Politically things were developing faster than he could follow. One day he simply realized that a German relative within the frame of the family portrait didn’t exactly help his uncle’s career and reputation.

“It was time to move on, that’s all. It was an easy decision to make because I had no intention of staying in Germany anyway.”

“As soon as you get your visa, you must go to America. I’ll be all right.”

“Of course you’ll be all right. I’ll find a lawyer to look into your case. Surely something can be done. But it’s going to take time.”

“You’ve no idea, child,” Frank said warily.

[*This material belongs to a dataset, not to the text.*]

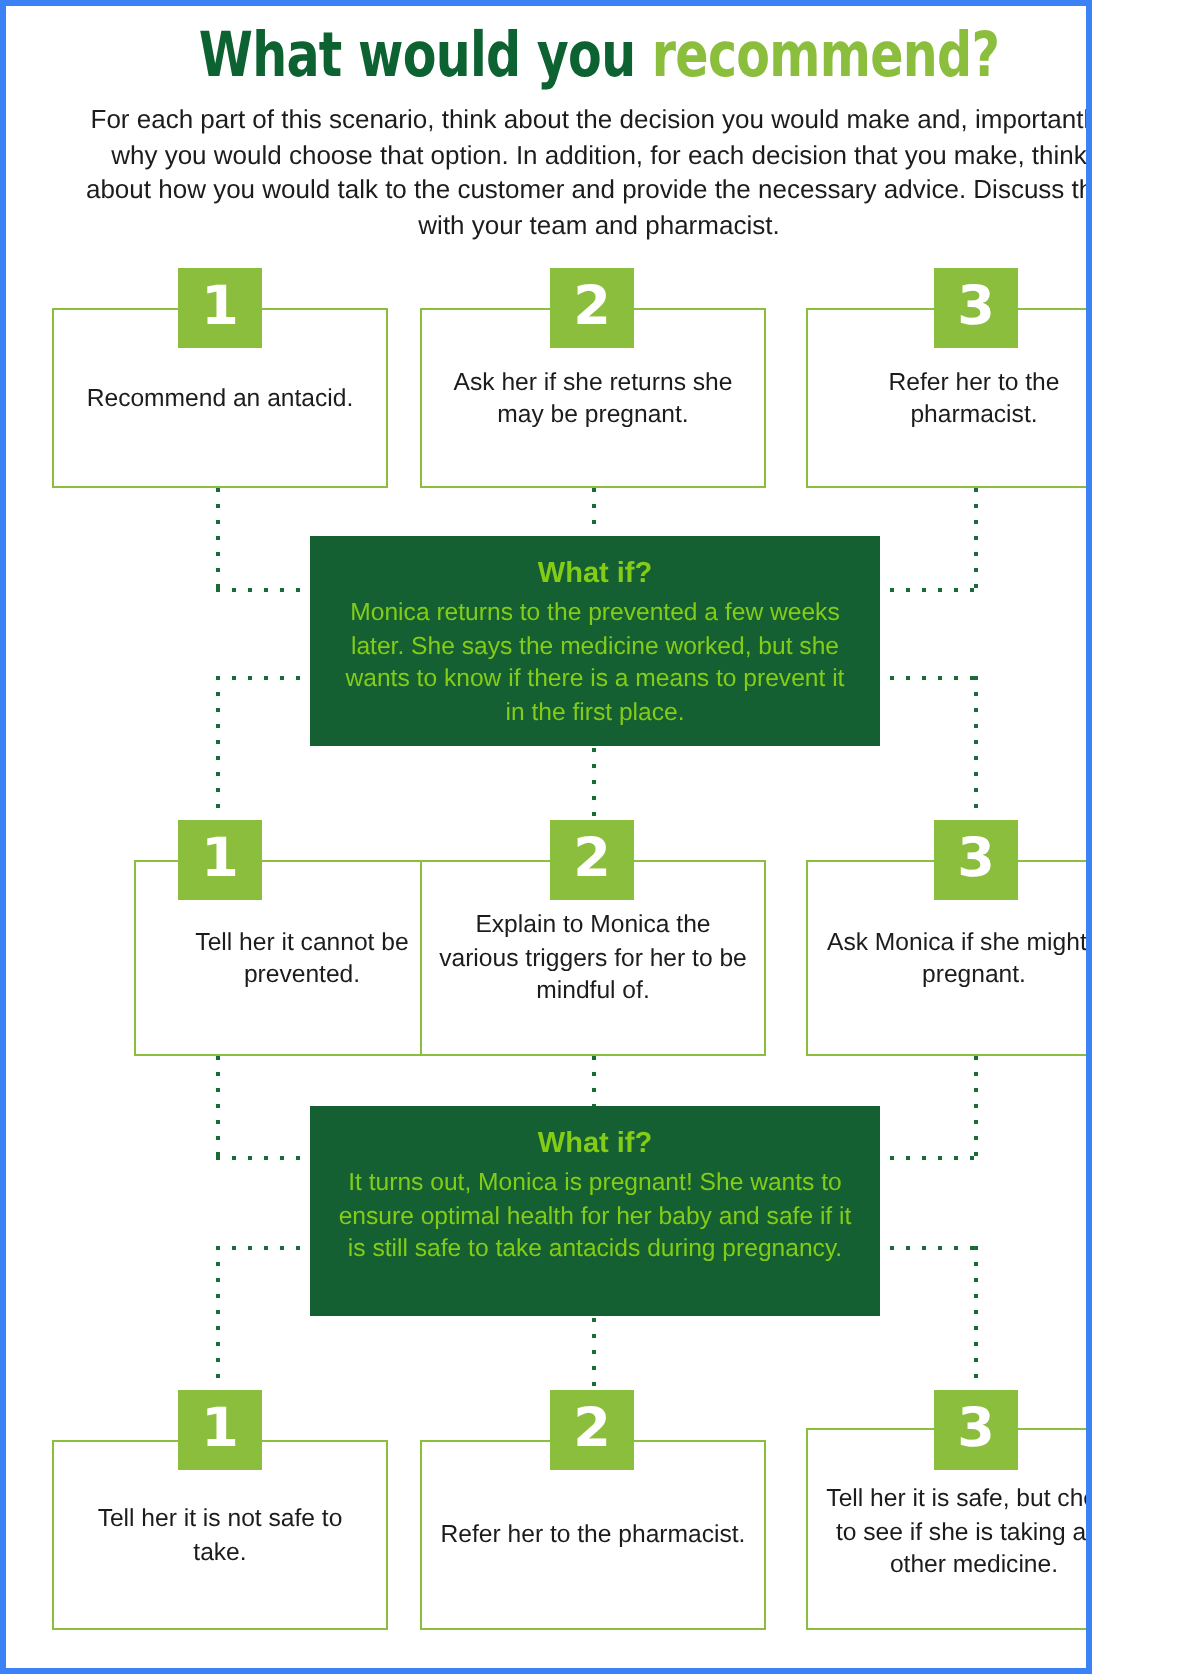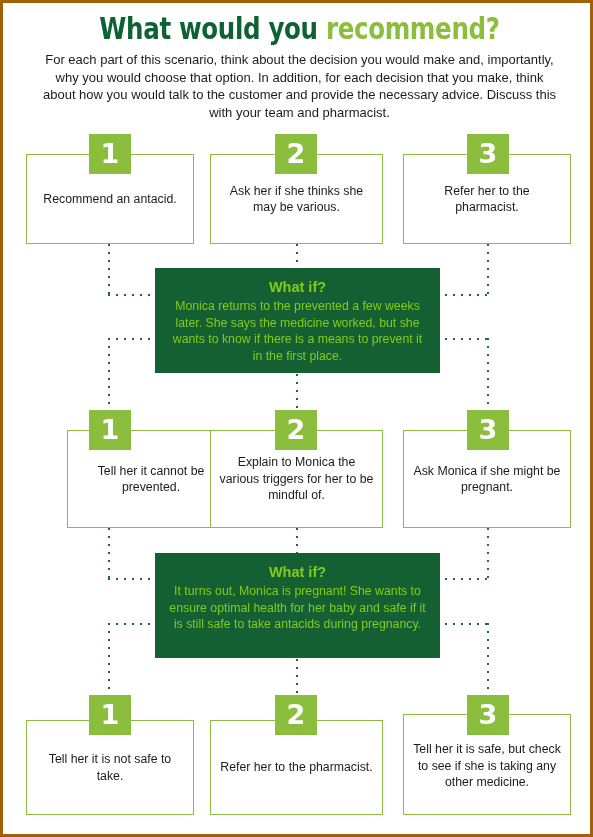"What would you recommend?" .page { border: 3px solid #a16207 -> 3px solid #3b82f6; width: 593px -> 546px }
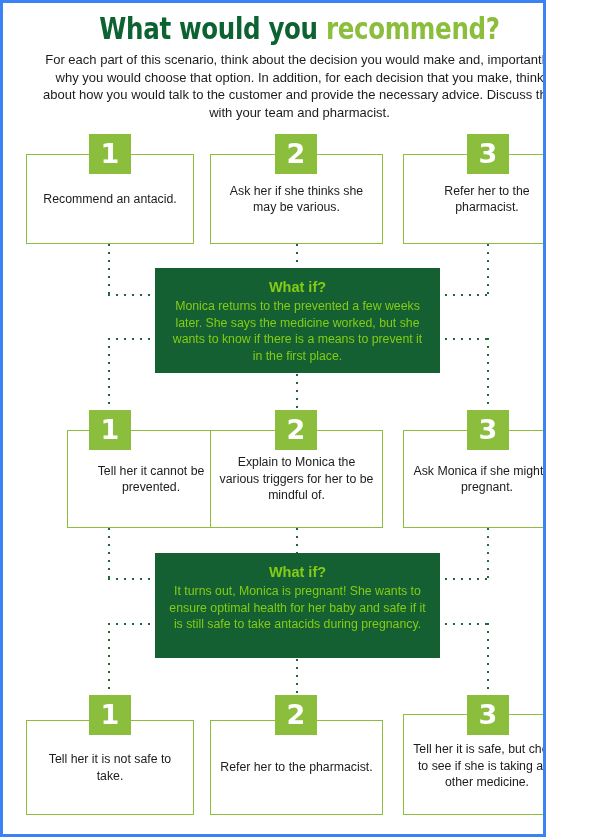"Ask her if she thinks" div.card-text { text: thinks she may be various -> returns she may be pregnant }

He was longing for Consolation with all his being, he wanted to play. Instead, he had to listen to Helmut’s daring plans verging on fantasies. “It’s important not to rush things… Visas are difficult but not impossible… We’ll have to contact your friends in America…” He talked and talked – well into the night. One thing Frau Krauss was right about: Helmut was too young to see the things as they really were, he was a stranger in his own land. There were many things he didn’t know, and he refused to listen. “He doesn’t see that our paths have crossed only to diverge again, perhaps forever, that this little time together is not to be wasted. We must play every day, every minute, play everything we didn’t have time to play back in Leipzig.” Frank’s eyes were fixed on the piano of liquid gold shimmering in the horizontal rays of the setting sun. He was straining his ear for the noises outside the room. The house hadn’t gone to sleep yet, it wasn’t too late to play.

“Frank! Are you listening to what I’m saying?”

It wasn’t just the futility of Helmut’s plans. With heavy sadness in his heart Frank gave way to the feeling he had had the day before: grown Helmut was the final proof of irreversibility of time. Nothing could bring together the pieces of the life Frank had had in Leipzig, the time which had forever defined happiness for him. “What was it earlier this day if not a miracle? It felt exactly as it used to be, I caught a whiff of old times. Like mother’s favourite perfume, or a glimpse of that girl I was in love with… This boy has changed, but the formula of his musicianship is the same – the formula of life potion. He can bring it back to me, at least part of it, no matter how small, I’ll be complete with the tiniest particle of the bliss we used to live in. He needs it as much as I do after all. Before we go our separate ways, we need to close the chapter and seal the past.’ He slipped into the thought, completely forgetting that he was indulging in the same weakness he had been accusing Helmut of – clinging to fantasies and turning a blind eye to facts.